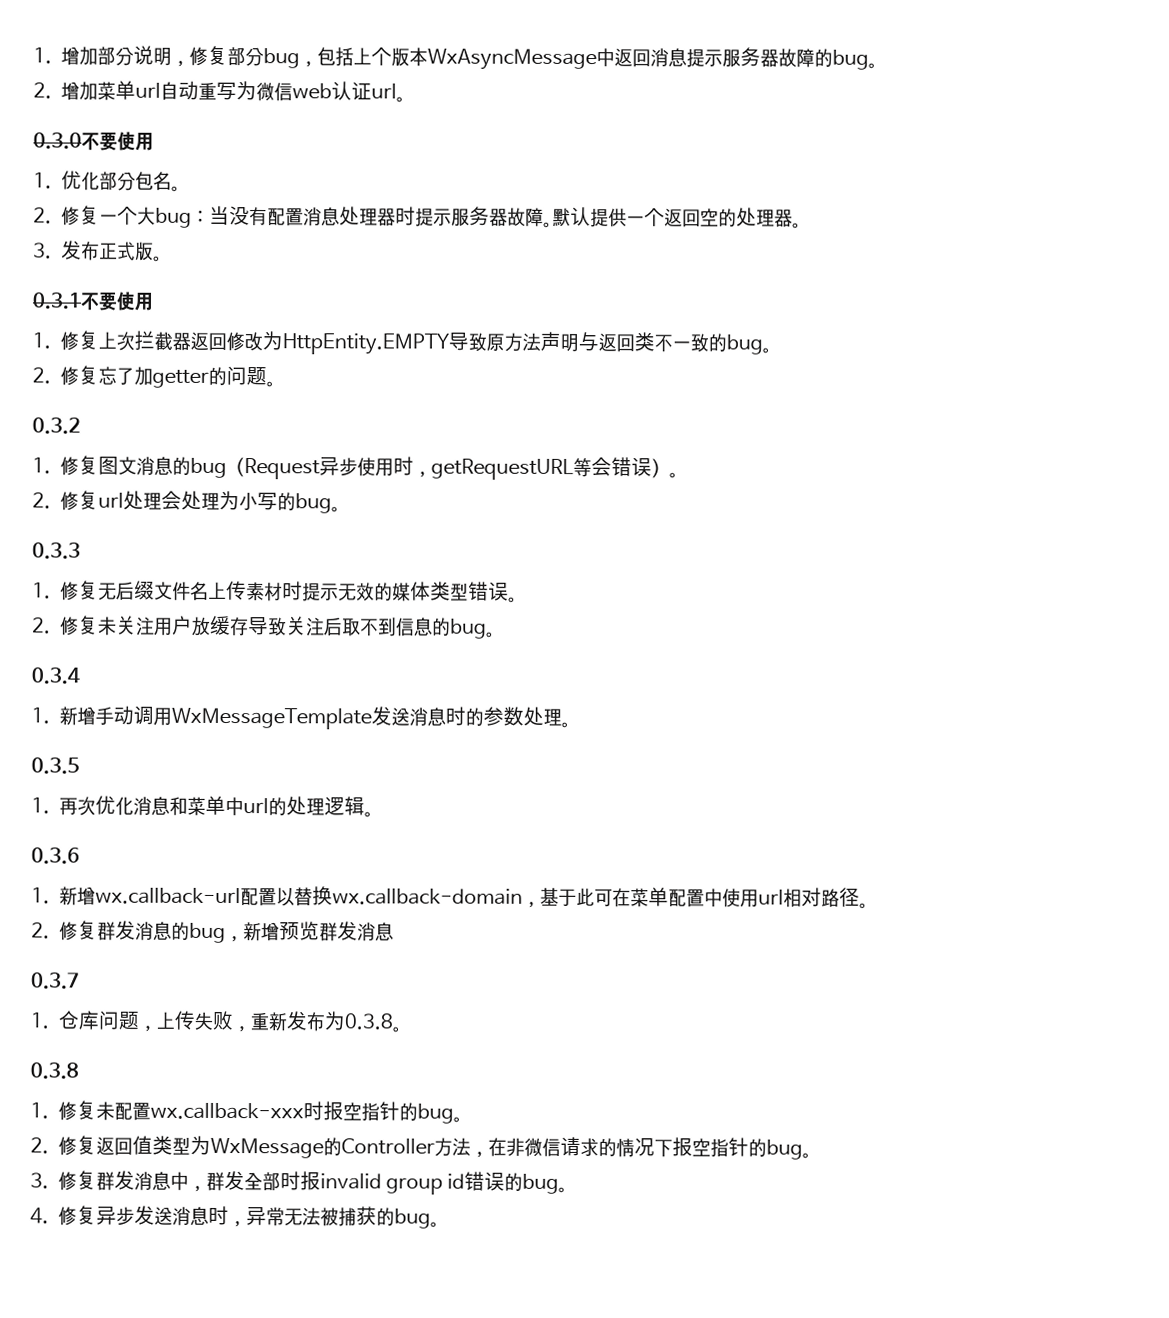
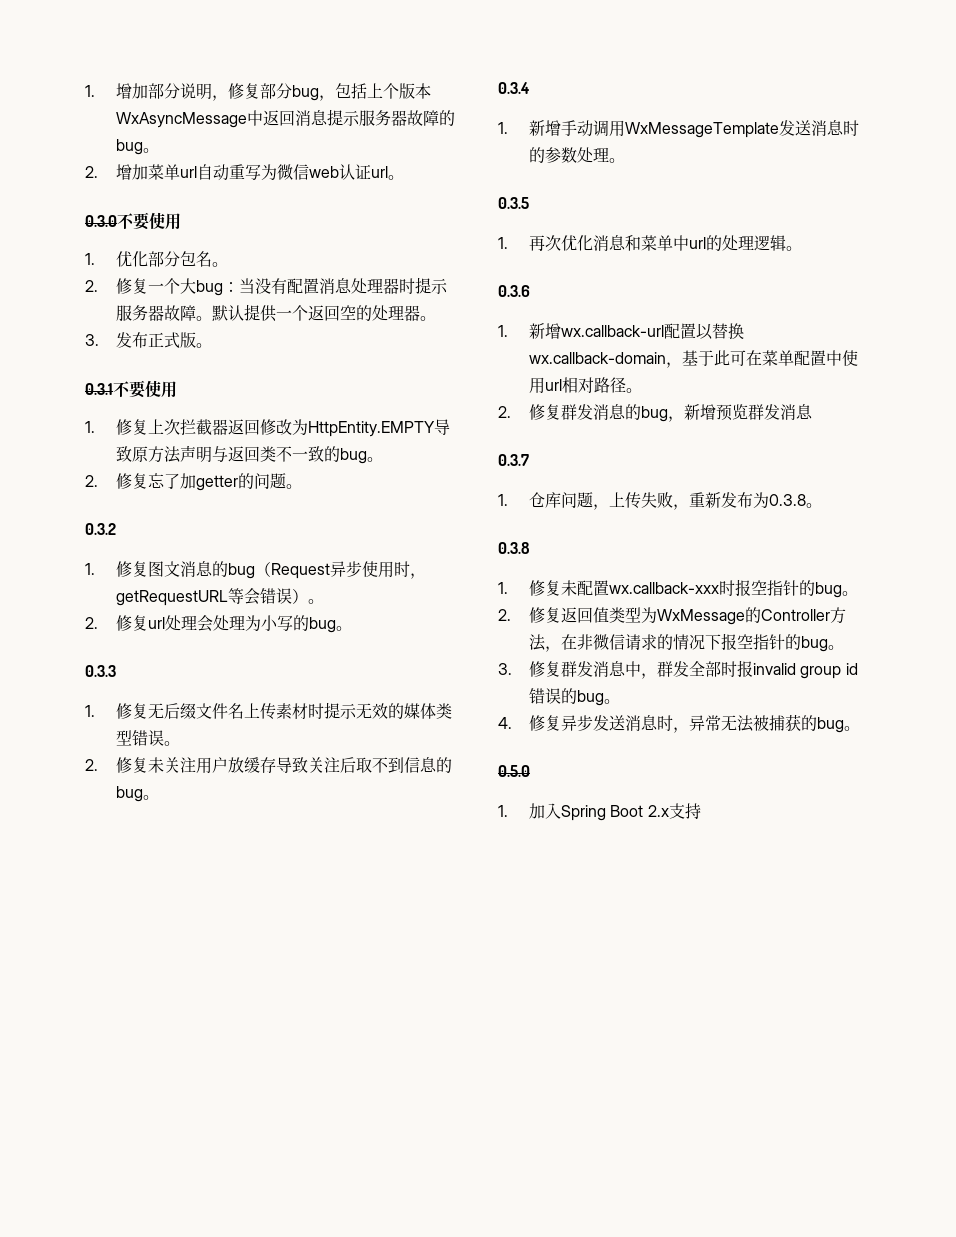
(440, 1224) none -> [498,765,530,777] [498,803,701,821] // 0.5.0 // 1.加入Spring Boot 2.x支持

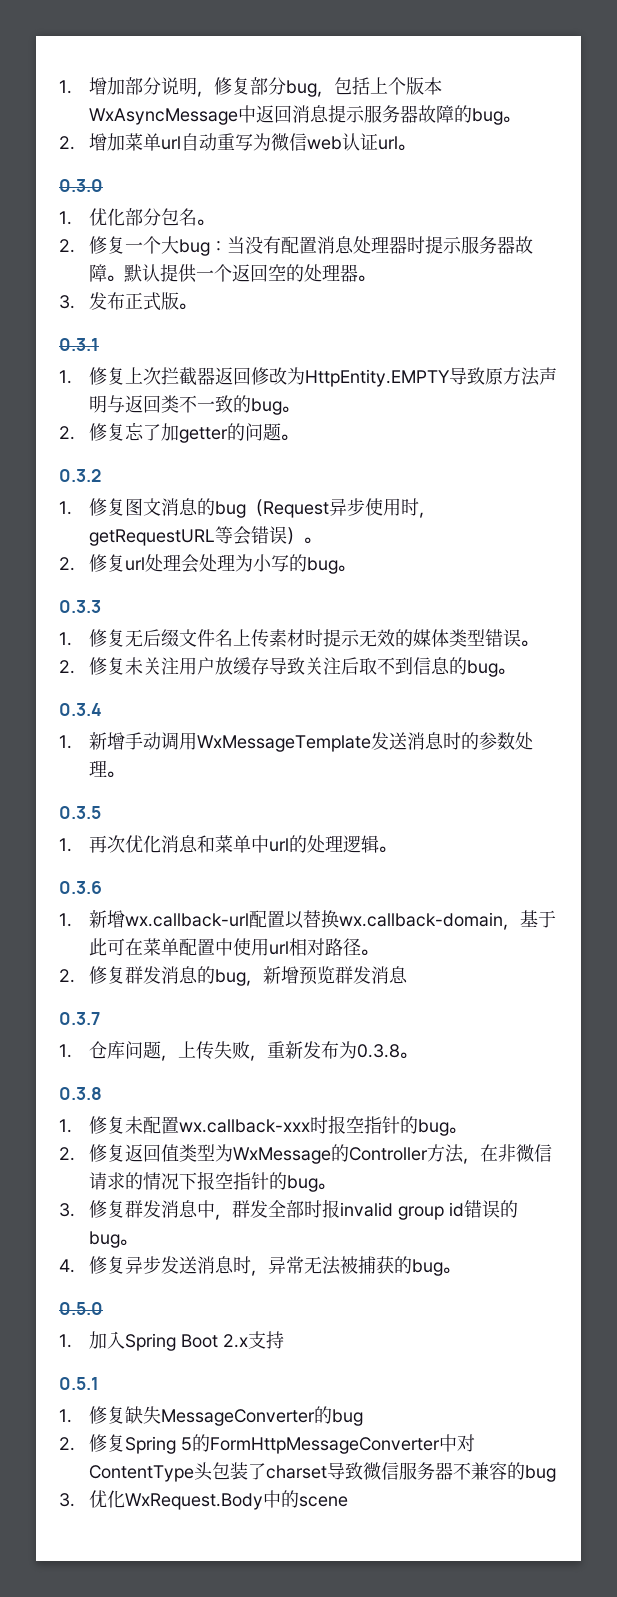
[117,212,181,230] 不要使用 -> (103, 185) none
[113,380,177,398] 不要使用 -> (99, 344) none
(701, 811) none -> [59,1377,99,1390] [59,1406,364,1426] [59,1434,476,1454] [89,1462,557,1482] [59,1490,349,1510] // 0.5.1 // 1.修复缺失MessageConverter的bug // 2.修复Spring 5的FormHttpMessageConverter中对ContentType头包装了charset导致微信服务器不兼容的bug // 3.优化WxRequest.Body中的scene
---
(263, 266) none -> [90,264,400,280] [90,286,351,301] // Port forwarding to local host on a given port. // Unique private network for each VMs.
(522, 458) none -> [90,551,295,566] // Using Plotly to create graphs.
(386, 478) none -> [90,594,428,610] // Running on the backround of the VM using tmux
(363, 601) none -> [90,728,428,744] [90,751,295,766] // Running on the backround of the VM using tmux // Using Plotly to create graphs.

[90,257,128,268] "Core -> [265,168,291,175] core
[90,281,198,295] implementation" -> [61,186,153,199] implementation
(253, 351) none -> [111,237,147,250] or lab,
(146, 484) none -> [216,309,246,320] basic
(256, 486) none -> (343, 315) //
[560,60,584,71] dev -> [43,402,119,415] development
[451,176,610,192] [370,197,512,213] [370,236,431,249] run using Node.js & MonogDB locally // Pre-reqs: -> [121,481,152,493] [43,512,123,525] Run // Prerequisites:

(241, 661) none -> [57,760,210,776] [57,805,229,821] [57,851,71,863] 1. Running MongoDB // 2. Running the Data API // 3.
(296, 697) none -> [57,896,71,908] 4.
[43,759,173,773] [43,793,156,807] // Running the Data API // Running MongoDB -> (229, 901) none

Exercise details. The answer consists of the lines above that include the word "create", each copied exactly.

Output of the task.
(522, 458) none -> [90,551,295,566] // Using Plotly to create graphs.
(363, 601) none -> [90,728,428,744] [90,751,295,766] // Running on the backround of the VM using tmux // Using Plotly to create graphs.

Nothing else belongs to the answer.